> _What is expected_:
Report the number of lines in the data below where the string "display" shows up, and only that number.

(Web interface edit records)
<<<<
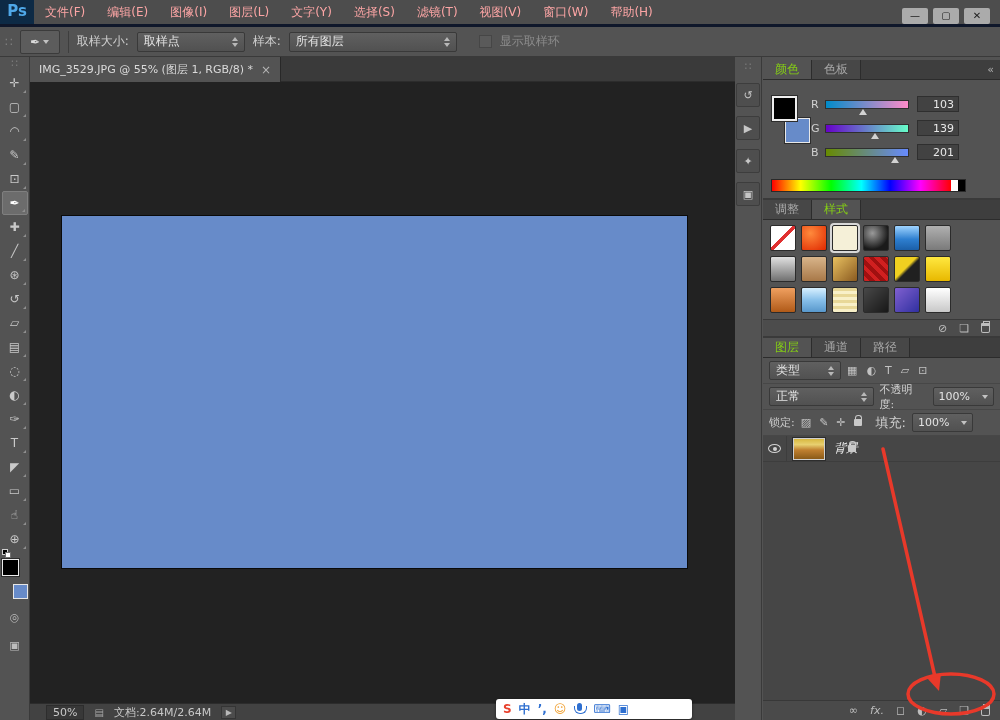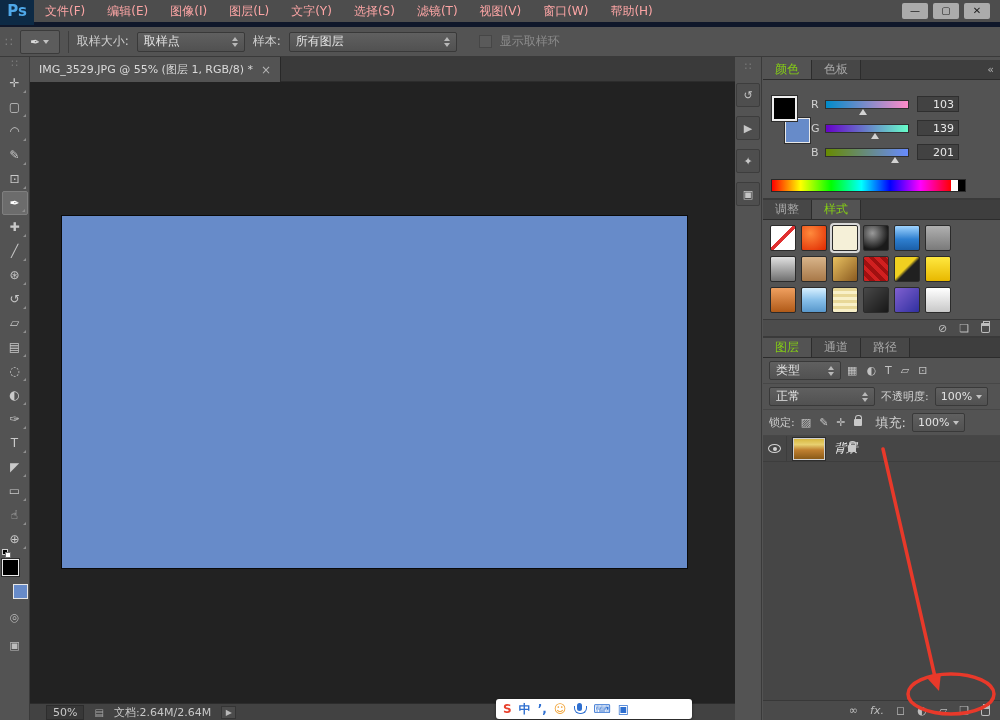--- a/index.html
+++ b/index.html
@@ -7,7 +7,7 @@
   #app{position:relative;width:1000px;height:720px;background:#535353;color:#dcdcdc;font-size:12px}
 
   
-  .menubar{position:absolute;top:0;left:0;right:0;height:27px;background:#4d4d4d;border-bottom:5px solid #0f172a;display:flex;align-items:center}
+  .menubar{position:absolute;top:0;left:0;right:0;height:27px;background:#4d4d4d;border-bottom:3px solid #0f172a;display:flex;align-items:flex-end}
   .ps-logo{width:34px;height:27px;background:#0d2a45;color:#4fa8e8;font-weight:bold;font-size:15px;display:flex;align-items:center;justify-content:center}
   .menu-items{display:flex;height:100%;align-items:center}
   .menu-item{padding:0 11px;color:#fca5a5;cursor:default;line-height:27px}

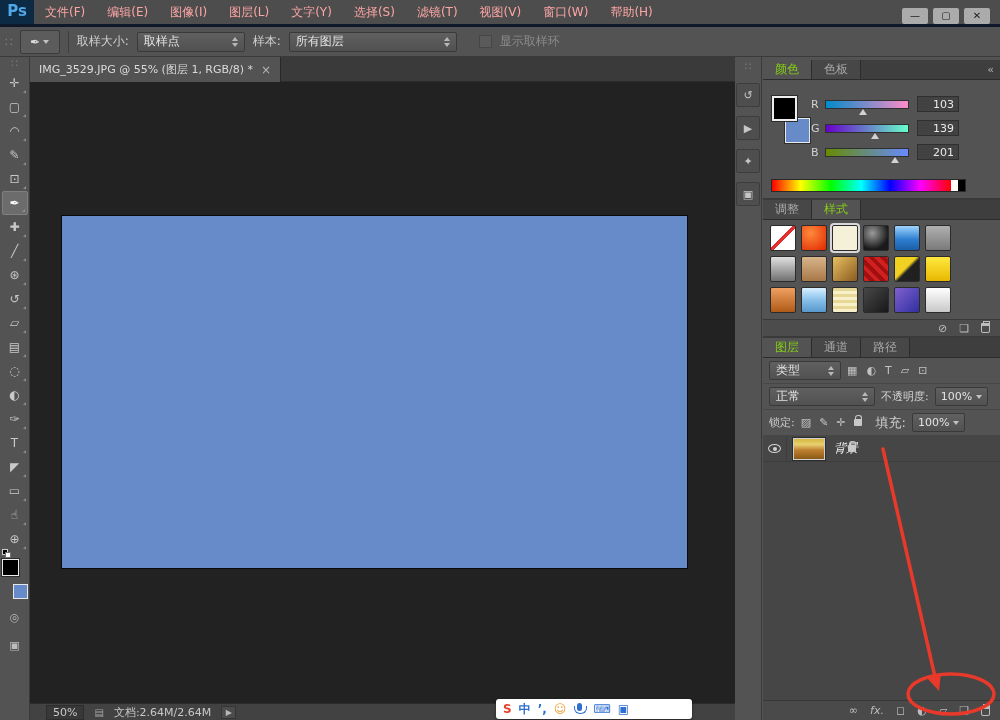--- a/index.html
+++ b/index.html
@@ -97,7 +97,7 @@
   .dd.filter{width:72px;height:19px}
   .filter-icons{display:flex;gap:9px;color:#c2c2c2;font-size:11px;align-items:center}
   .dd.blend{width:106px;height:19px}
-  .mini-field{height:19px;background:linear-gradient(#606060,#515151);border:1px solid #393939;border-radius:2px;display:flex;align-items:center;padding:0 5px;gap:4px;color:#e2e2e2;font-size:11px}
+  .mini-field{height:19px;background:linear-gradient(#606060,#515151);border:1px solid #393939;border-radius:2px;display:flex;align-items:center;padding:0 5px;gap:12px;color:#e2e2e2;font-size:11px}
   .lock-icons{display:flex;gap:8px;align-items:center;color:#c2c2c2;font-size:11px}
   .layers-list{position:absolute;left:0;right:0;top:98px;bottom:20px;background:#464646;overflow:hidden}
   .layer-row{height:26px;display:flex;align-items:center;border-bottom:1px solid #3d3d3d;position:relative}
>>>>
> _Exercise answer_:
9